I slowed to let her catch up. “So how’d you get Dad to agree? Did you play the cultural card?”
“Of course not. That would be wrong.”
I grinned. “You did, didn’t you?”
Dad’s quick to defer to her on that part of my upbringing. If she’d told him that tattooing was a part of Native culture, he would have backed down.
Mom’s background, though, is as different from mine as English is to Irish. That makes it tough on her. She wants me to be aware of my roots, but she isn’t really sure what they are, so she teaches me what she knows instead.
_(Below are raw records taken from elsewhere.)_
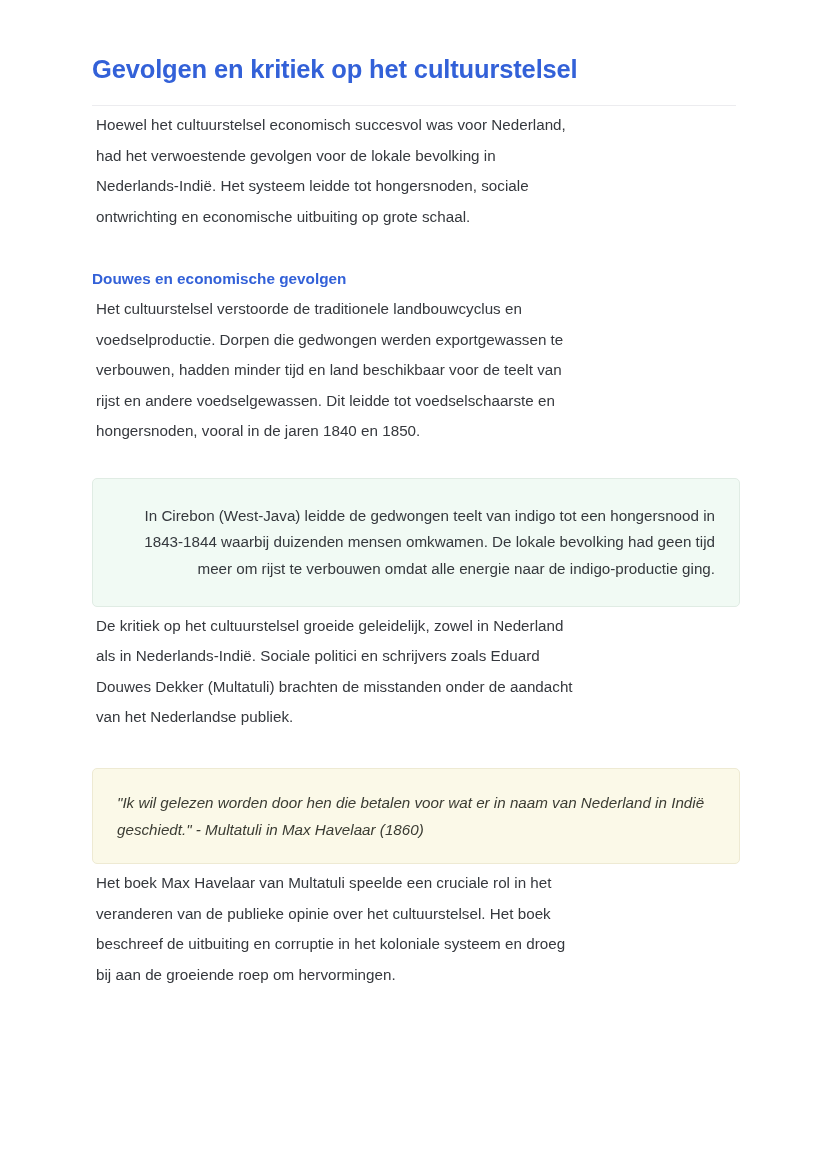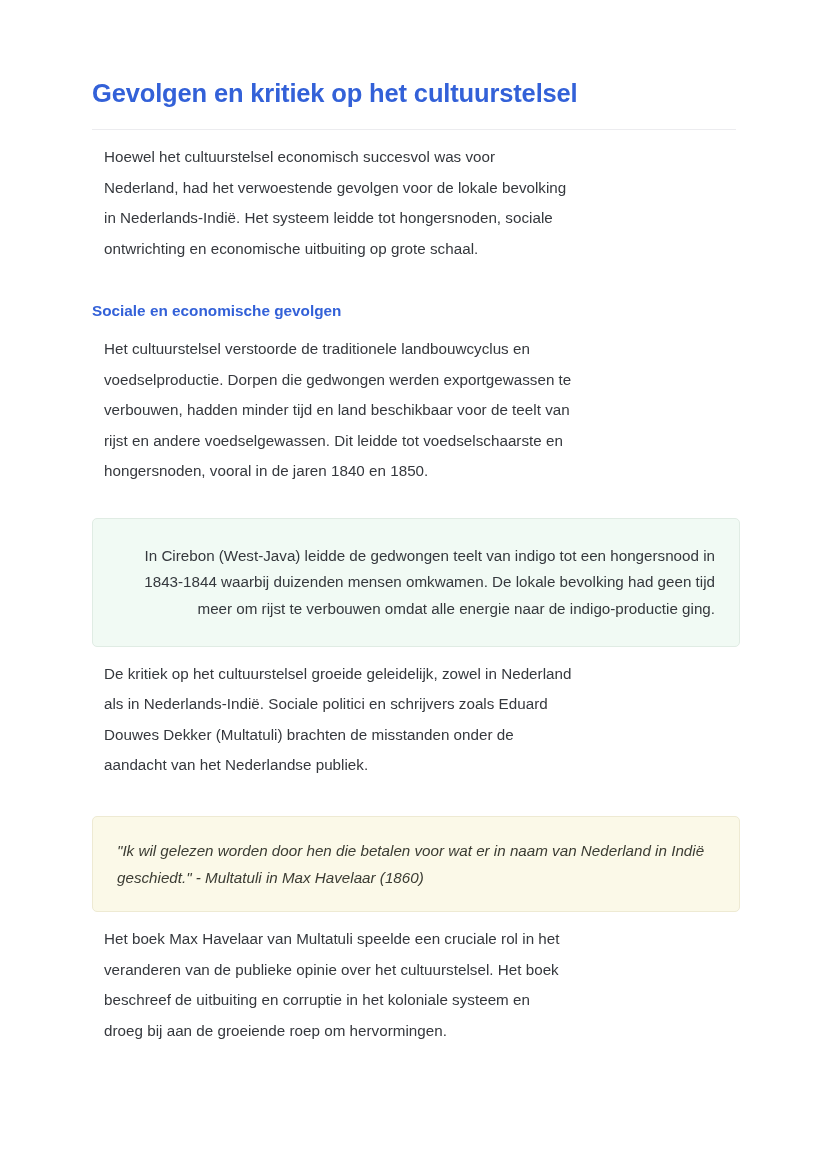--- a/index.html
+++ b/index.html
@@ -17,7 +17,7 @@
     box-sizing: border-box;
     width: 676px;
     height: 1171px;
-    padding: 76px 92px 0 92px;
+    padding: 52px 92px 0 92px;
     background: #ffffff;
   }
   .doc-title {

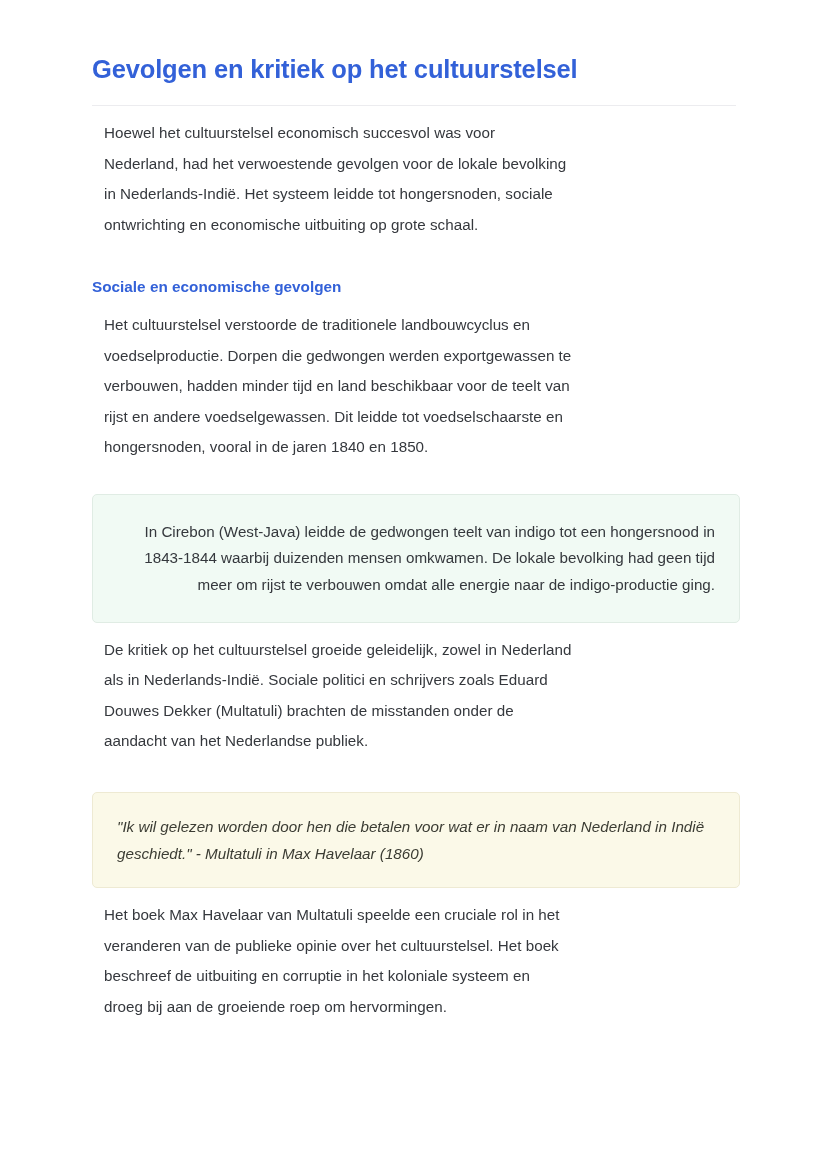--- a/index.html
+++ b/index.html
@@ -35,7 +35,7 @@
     background: #ececef;
   }
   p.body-text {
-    margin: 12px;
+    margin: 4px;
     color: #35383d;
     font-size: 15.2px;
     line-height: 30.5px;

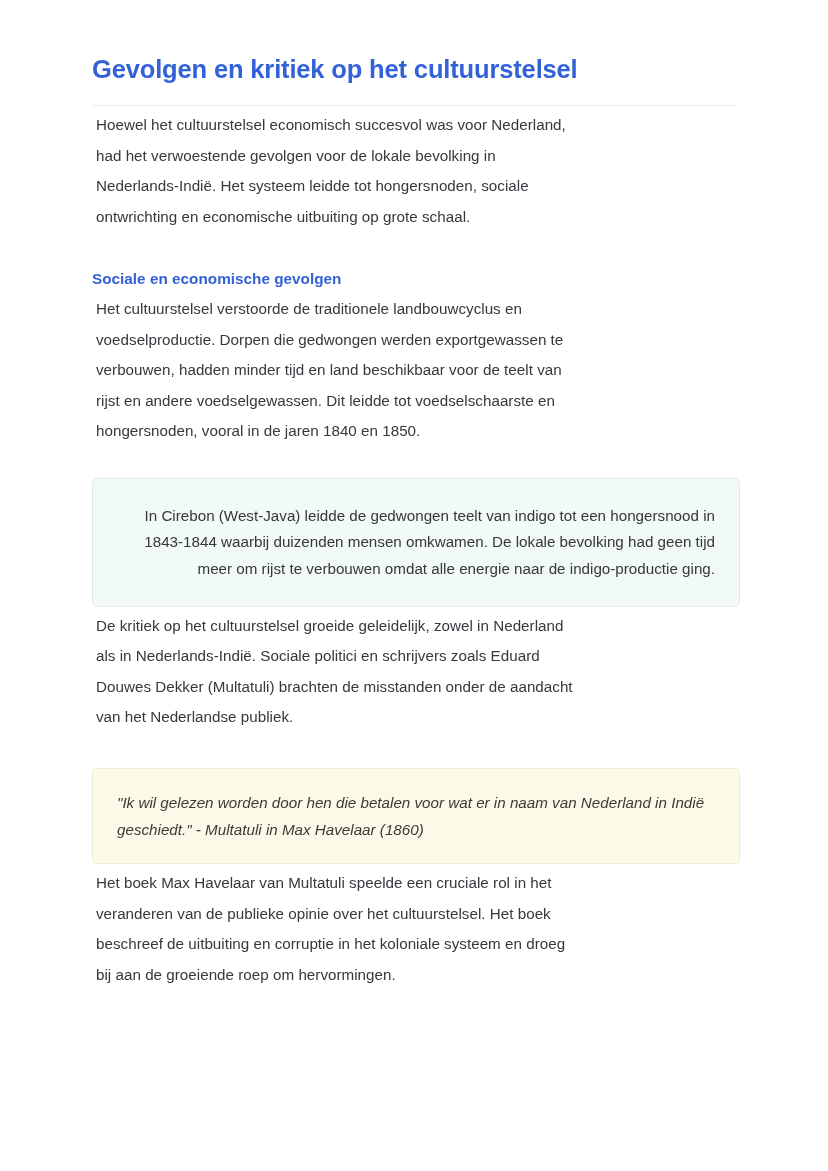--- a/index.html
+++ b/index.html
@@ -96,7 +96,7 @@
 
   <p class="body-text para-first">Hoewel het cultuurstelsel economisch succesvol was voor Nederland, had het verwoestende gevolgen voor de lokale bevolking in Nederlands-Indië. Het systeem leidde tot hongersnoden, sociale ontwrichting en economische uitbuiting op grote schaal.</p>
 
-  <h2 class="sub-heading">Sociale en economische gevolgen</h2>
+  <h2 class="sub-heading">Douwes en economische gevolgen</h2>
 
   <p class="body-text para-after-sub">Het cultuurstelsel verstoorde de traditionele landbouwcyclus en voedselproductie. Dorpen die gedwongen werden exportgewassen te verbouwen, hadden minder tijd en land beschikbaar voor de teelt van rijst en andere voedselgewassen. Dit leidde tot voedselschaarste en hongersnoden, vooral in de jaren 1840 en 1850.</p>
My Haida grandmother lives in Skidegate on the Queen Charlotte Islands north of us, and we’re really close. She’s a lot more into the traditions than my mom is. I love hanging out with her, working at the cultural center, and helping with the festivals. But sometimes I feel like one of the tourists. I felt the same way when I was twelve and we visited a Navajo reservation. And I felt the same way when we went to visit Dad’s extended family in Dublin. I’m aware of my background, and I’m proud of it, but I don’t really feel attached to it. Maybe that’ll change someday.
I wasn’t surprised when we got close to the tattoo studio and I saw a Haida raven painted on the sign. Inside, I could see more native art … and a shocking lack of skulls, Celtic crosses, and dragons.
“Cool,” I said.
“The owner is a young woman who graduated from Emily Carr,” Mom said. “Not exactly the kind of art they had in mind, I’m sure.”